What the task requires: Scan the records below and copy every line that contains the string "position".

** Records for the exercise follows **

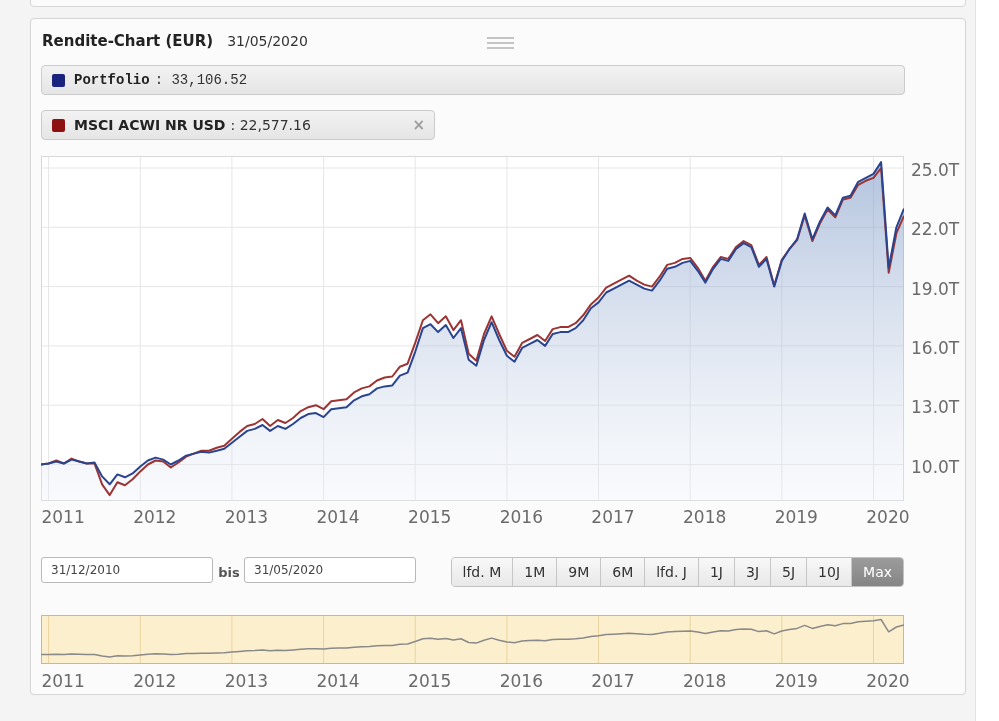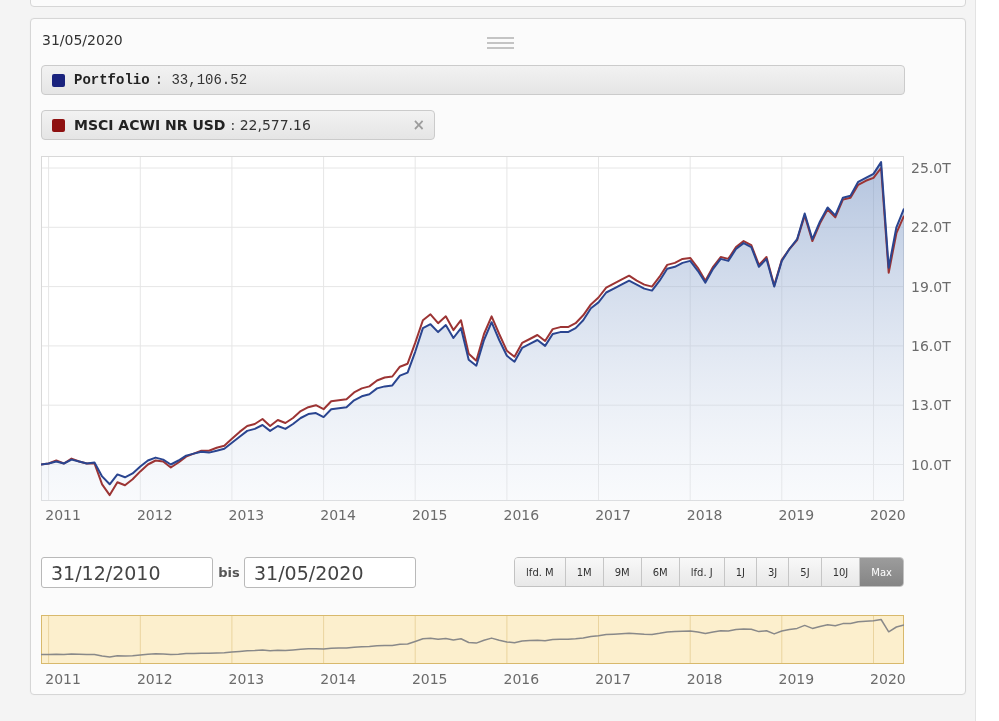--- a/index.html
+++ b/index.html
@@ -26,51 +26,52 @@
   .legend .sw{width:13px;height:13px;border-radius:2px;margin-right:9px;flex:none;}
   .legend .lname{font-weight:bold;color:#222;margin-right:5px;white-space:pre;}
   .legend .lval{white-space:pre;}
   .legend1{top:46px;width:864px;font-family:Liberation Mono, monospace;}
   .legend2{top:91px;width:394px;}
   .close{position:absolute;right:9px;top:5px;font-size:15px;font-weight:bold;color:#9c9c9c;cursor:pointer;line-height:19px;}
 
   .plot{position:absolute;left:10px;top:137px;width:863px;height:345px;}
   .plot svg,.nav svg{display:block;}
 
-  .axis-label{position:absolute;font-size:14px;color:#6b6b6b;white-space:nowrap;}
+  .axis-label{position:absolute;font-size:17px;color:#6b6b6b;white-space:nowrap;}
   .xlab{width:56px;text-align:center;top:488px;}
   .navlab{width:56px;text-align:center;top:652px;}
   .ylab{left:880px;}
 
-  .ctrl-input{position:absolute;top:538px;height:31px;width:172px;box-sizing:border-box;
+  .ctrl-input{position:absolute;top:538px;height:26px;width:172px;box-sizing:border-box;
     border:1px solid #b9b9b9;border-radius:3px;background:#fff;
-    font-family:"DejaVu Sans","Liberation Sans",sans-serif;font-size:19px;color:#444;padding:0 9px;}
+    font-family:"DejaVu Sans","Liberation Sans",sans-serif;font-size:12px;color:#444;padding:0 9px;}
   #input-from{left:10px;} #input-to{left:213px;}
   .bis{position:absolute;left:184px;top:546px;width:28px;text-align:center;font-size:13px;font-weight:bold;color:#555;}
 
   .btn-group{position:absolute;top:538px;right:61px;height:30px;display:flex;box-sizing:border-box;
     border:1px solid #c2c2c2;border-radius:4px;overflow:hidden;background:#eee;}
   .rbtn{height:100%;border:none;border-right:1px solid #c6c6c6;
     background:linear-gradient(#f8f8f8,#e8e8e8);
-    font-family:"DejaVu Sans","Liberation Sans",sans-serif;font-size:10px;color:#333;
+    font-family:"DejaVu Sans","Liberation Sans",sans-serif;font-size:14px;color:#333;
     padding:0 11px;cursor:pointer;white-space:pre;}
   .rbtn:last-child{border-right:none;}
   .rbtn.active{background:linear-gradient(#9c9c9c,#858585);color:#fff;}
 
   .nav{position:absolute;left:10px;top:596px;width:863px;height:49px;}
 </style>
 </head>
 <body>
 
 <div class="right-gutter"></div>
 <div class="prev-panel"></div>
 
 <div class="panel">
 
   <div class="hdr">
+    <span class="title">Rendite-Chart (EUR)</span>
     <span class="hdr-date">31/05/2020</span>
   </div>
   <div class="drag">
       <i></i>
       <i></i>
       <i></i>
     </div>
 
   <div class="legend legend1">
     <span class="sw" id="sw-portfolio" style="background: rgb(26, 35, 126);"></span>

** End of Records for the exercise **

Expected answer:
   .close{position:absolute;right:9px;top:5px;font-size:15px;font-weight:bold;color:#9c9c9c;cursor:pointer;line-height:19px;}
   .plot{position:absolute;left:10px;top:137px;width:863px;height:345px;}
-  .axis-label{position:absolute;font-size:14px;color:#6b6b6b;white-space:nowrap;}
+  .axis-label{position:absolute;font-size:17px;color:#6b6b6b;white-space:nowrap;}
-  .ctrl-input{position:absolute;top:538px;height:31px;width:172px;box-sizing:border-box;
+  .ctrl-input{position:absolute;top:538px;height:26px;width:172px;box-sizing:border-box;
   .bis{position:absolute;left:184px;top:546px;width:28px;text-align:center;font-size:13px;font-weight:bold;color:#555;}
   .btn-group{position:absolute;top:538px;right:61px;height:30px;display:flex;box-sizing:border-box;
   .nav{position:absolute;left:10px;top:596px;width:863px;height:49px;}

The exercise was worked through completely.